10年ぶりに再会した日、大人の味
2023年6月、僕はある1人の友人と10年ぶりの再会を果たした。彼は高校の同級生だが、実のところよく話すようになったのは高校3年生になってからである。
当日まではInstagramのメッセージで連絡を取り合い、土曜日の夜に駅地下で待ち合わせをした。10年ぶりだと、彼のことは一目で分からないと思っていたが、改札を抜けてきた彼はグレーのスーツに身を包み、その高身長でスラリとした風貌は当時と変わっていなかった。でも唯一パーマはあてているようで、勤勉で実直だった彼も流石に垢抜けた様だ。
「久しぶり」とあっさりした会話を交わしてから、僕たちは予約していた居酒屋に向かった。 内心はお互いに浮かれていたに違いない。10年ぶりとは言っても、4年ほど前からSNSでの交流はあったのだが、何がきっかけだったのか。思い出せなかった。
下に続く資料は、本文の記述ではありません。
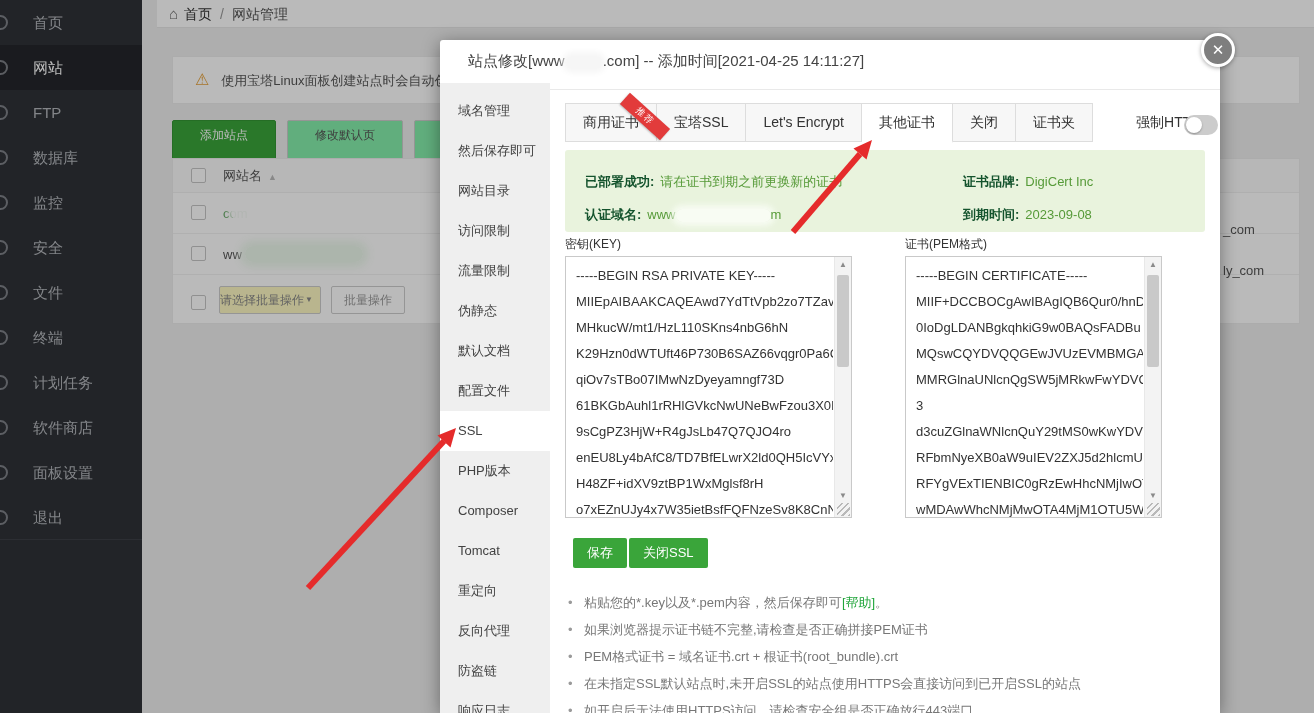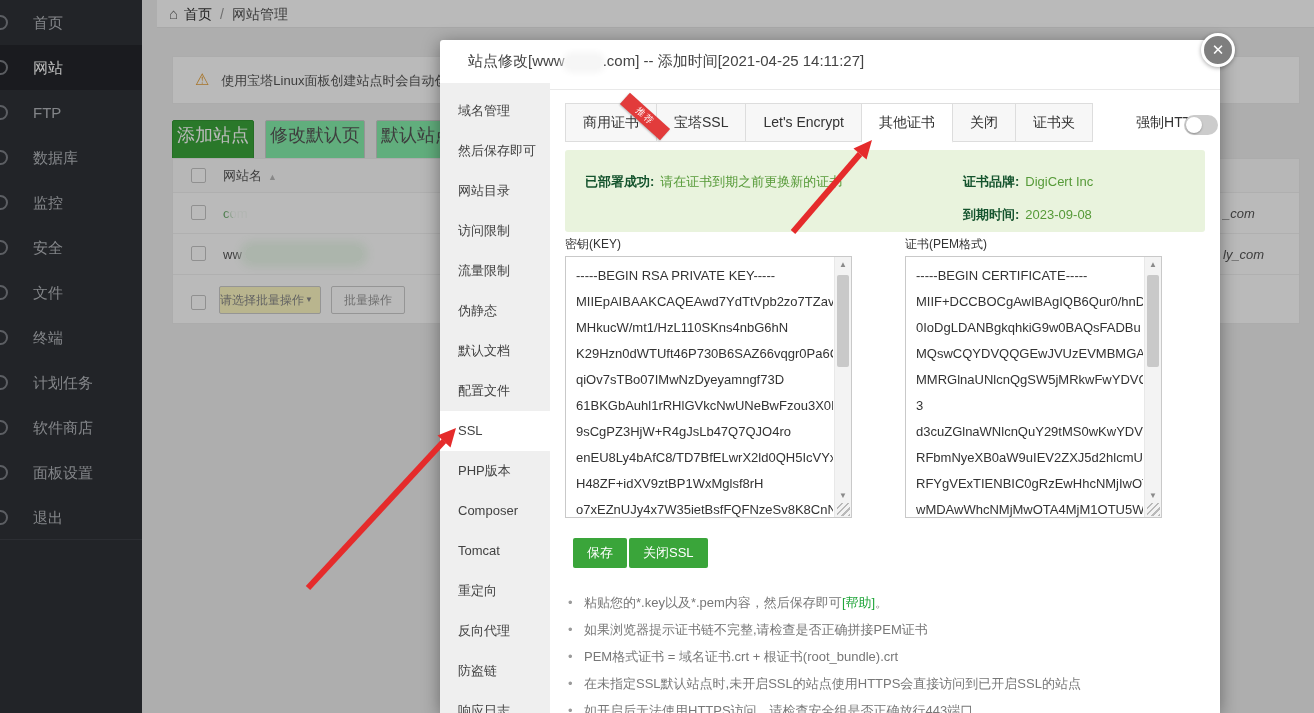--- a/index.html
+++ b/index.html
@@ -24,7 +24,7 @@
   #alert-card .warn { color:#e6a23c; font-size:16px; margin-right:12px; }
 
   #toolbar { position:absolute; left:172px; top:120px; height:31px; z-index:1; display:flex; gap:11px; }
-  .btn { display:inline-block; height:43px; line-height:29px; padding:0 4px; font-size:18px; border-radius:2px; cursor:pointer; white-space:nowrap; }
+  .btn { display:inline-block; height:43px; line-height:29px; padding:0 27px; font-size:12px; border-radius:2px; cursor:pointer; white-space:nowrap; }
   .btn.green { background:#3aa53a; border:1px solid #339633; color:#fff; }
   .btn.white { background:#86efac; border:1px solid #ccc; color:#555; }
 

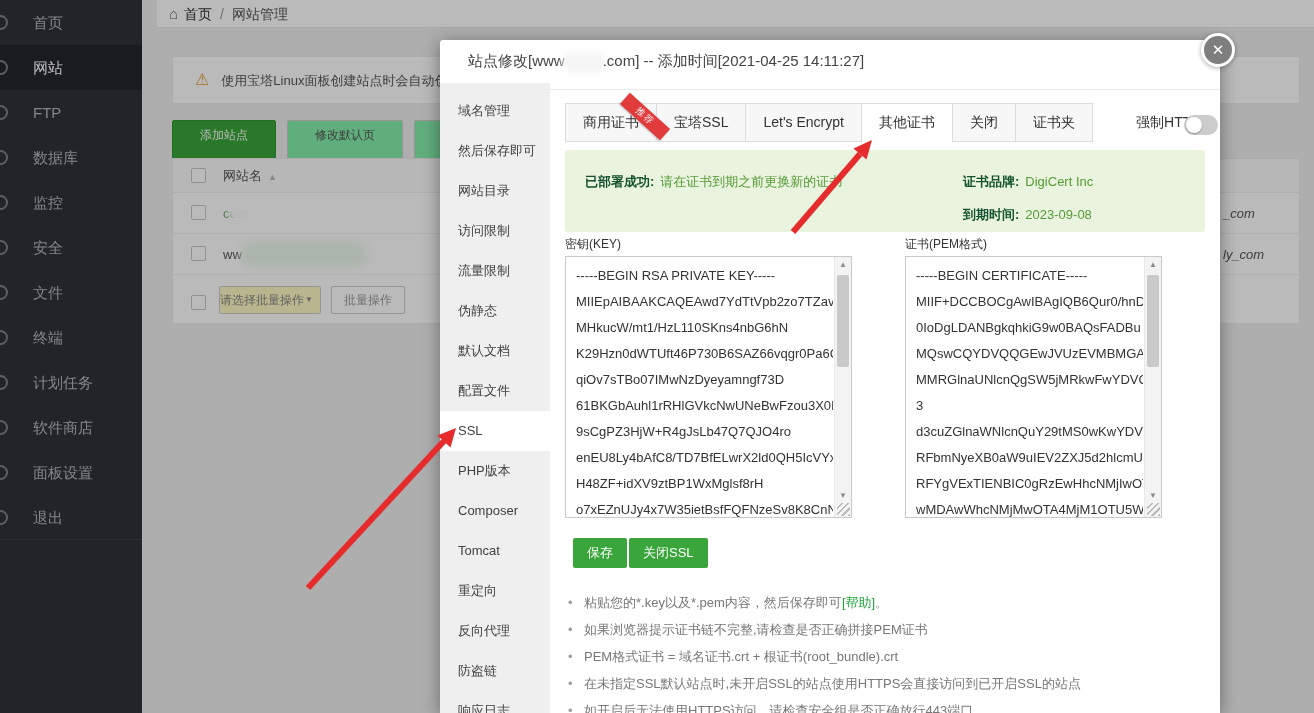--- a/index.html
+++ b/index.html
@@ -211,6 +211,7 @@
     <div id="statusbox">
       <div class="s-col c1">
         <div><span class="s-label">已部署成功:</span><span class="s-text">请在证书到期之前更换新的证书</span></div>
+        <div><span class="s-label">认证域名:</span><span class="s-text">www</span><span class="dom-smudge"></span><span class="s-text">m</span></div>
       </div>
       <div class="s-col c2">
         <div><span class="s-label">证书品牌:</span><span class="s-text">DigiCert Inc</span></div>

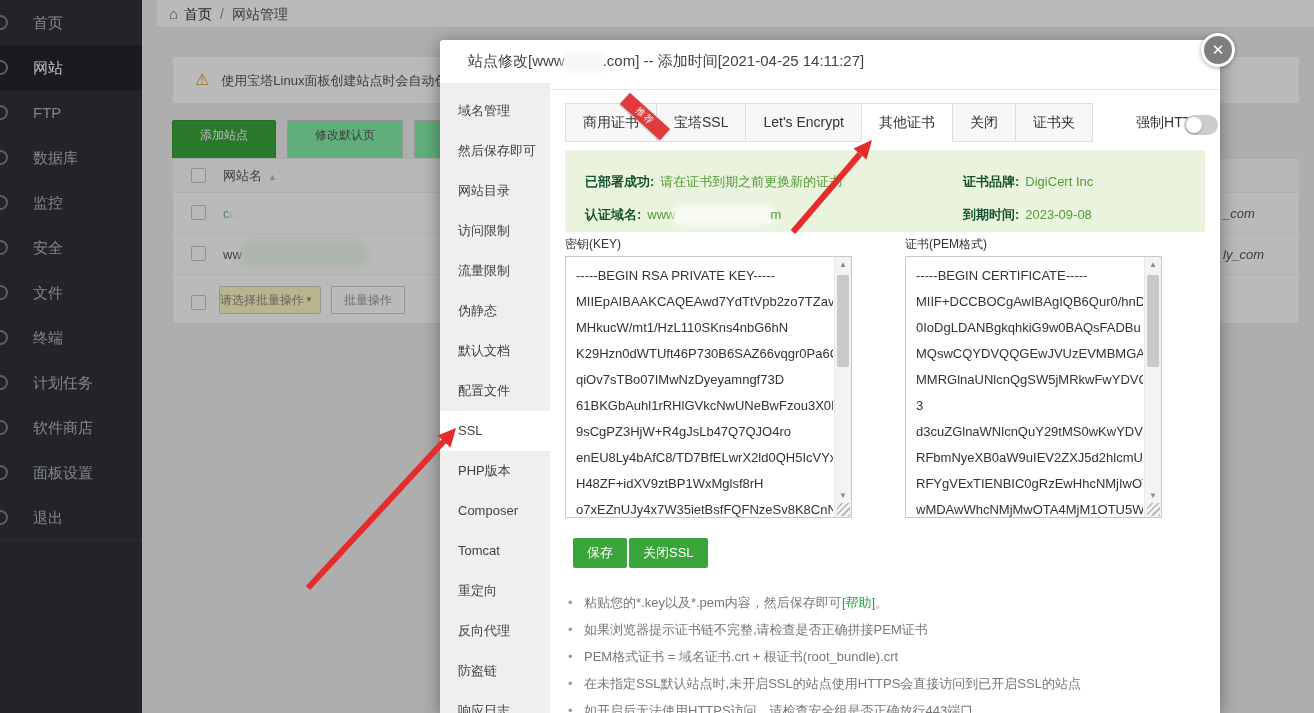--- a/index.html
+++ b/index.html
@@ -38,7 +38,7 @@
   .dom-grey { color:#555; cursor:pointer; }
   .smudge { position:absolute; border-radius:8px; background:rgba(255,255,255,.95); box-shadow:0 0 8px 5px rgba(255,255,255,.95); }
   .smudge.greenish { background:rgba(235,248,235,.95); box-shadow:0 0 8px 5px rgba(235,248,235,.95); }
-  .remark-tail { position:absolute; left:1050px; top:0; color:#555;font-style:italic; }
+  .remark-tail { position:absolute; left:1050px; top:16px; color:#555; }
   .t-batch { position:relative; height:56px; }
   .b-select { position:absolute; left:46px; top:11px; width:102px; height:28px; border:1px solid #ccc; border-radius:2px; background:#fef9c3; font-size:12px; color:#888; line-height:26px; padding-left:0; cursor:pointer; }
   .b-select .caret { position:absolute; right:7px; top:0; font-size:8px; color:#888; }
「アイツはどうしてる?」、「今地元で働いてるらしい」
お互いの知り得る情報を交換し、卒業してからその後の事を探り合った。中にはもう顔も思い出せない人もいた。
居酒屋に着き、10年ぶりの高揚感を何と表現するべきか分からず、「キモっ!」と繰り返した。社会人になりたての20歳の様なテンションだった。
彼は慣れた様に注文をし、大人の味が席へ運ばれてくる。最初だけビールだったが、そのあとは日本酒を嗜んだ。
「お互い酒を飲む歳になったな」
"少し"ではなく"それなり"に時が経っていた。
卒業して2.3年程度ではそこまでの変化は感じなかっただろう。10年というのは体感にしては一瞬で、でも着実に重ねた年月だった。
悲しくもないが、両手放しの喜びも無い。
何と形容すべきだろう。
見つからないというより、数ある中からしっくりくるものが見つけられなくなったという感覚で、10年前より、言葉も感情も有り余り過ぎているのかもしれない。
彼との会話で色々なことを思い出した。
受験シーズン、同級生4人で集まって、彼の家で勉強したこと。彼の家の机が低く、腰が痛かったこと。
近所のラーメン屋に替え玉が無かったこと。学校のトイレの位置。デザインの悪い体操服。先生の似顔絵が上手い同級生。
歴史上の人物の名前。ロシアの炭田の名前。一度だけテストで勝ったこと。帰り道に変なおばさんがいたこと。最後の文化祭は体調を崩して休んだこと。
どこにこんな記憶が眠っていたのか。
どこにしまい込んでいたのか。
散らかった部屋を掃除する時に懐かしいものを見つけてしまった様な感覚。
僕は長年、いわゆる「青春」めいた物とは無縁だと思っていた。高校3年間は受験勉強に勤しみ、同級生と遊んだ記憶はほとんど無かった。
大学生から社会人になり、必死で仕事をした。
気づけばビールの様な苦い味ばかりを好むようになった。子供の頃は苦い物を避けていたのに、いつのまにか苦みを感じなくなっていた。
彼と話し、思い出し、僕は何だかんだで「青春」っぽい事をしていた様だ。ただ思い出せないだけだったみたいだ。そんな経験が僕にもあった。
その事実はやっぱり嬉しい。
そんなことを考え、日本酒の最後の一杯を飲み干した。
あの頃の自分に会ったら言いたい。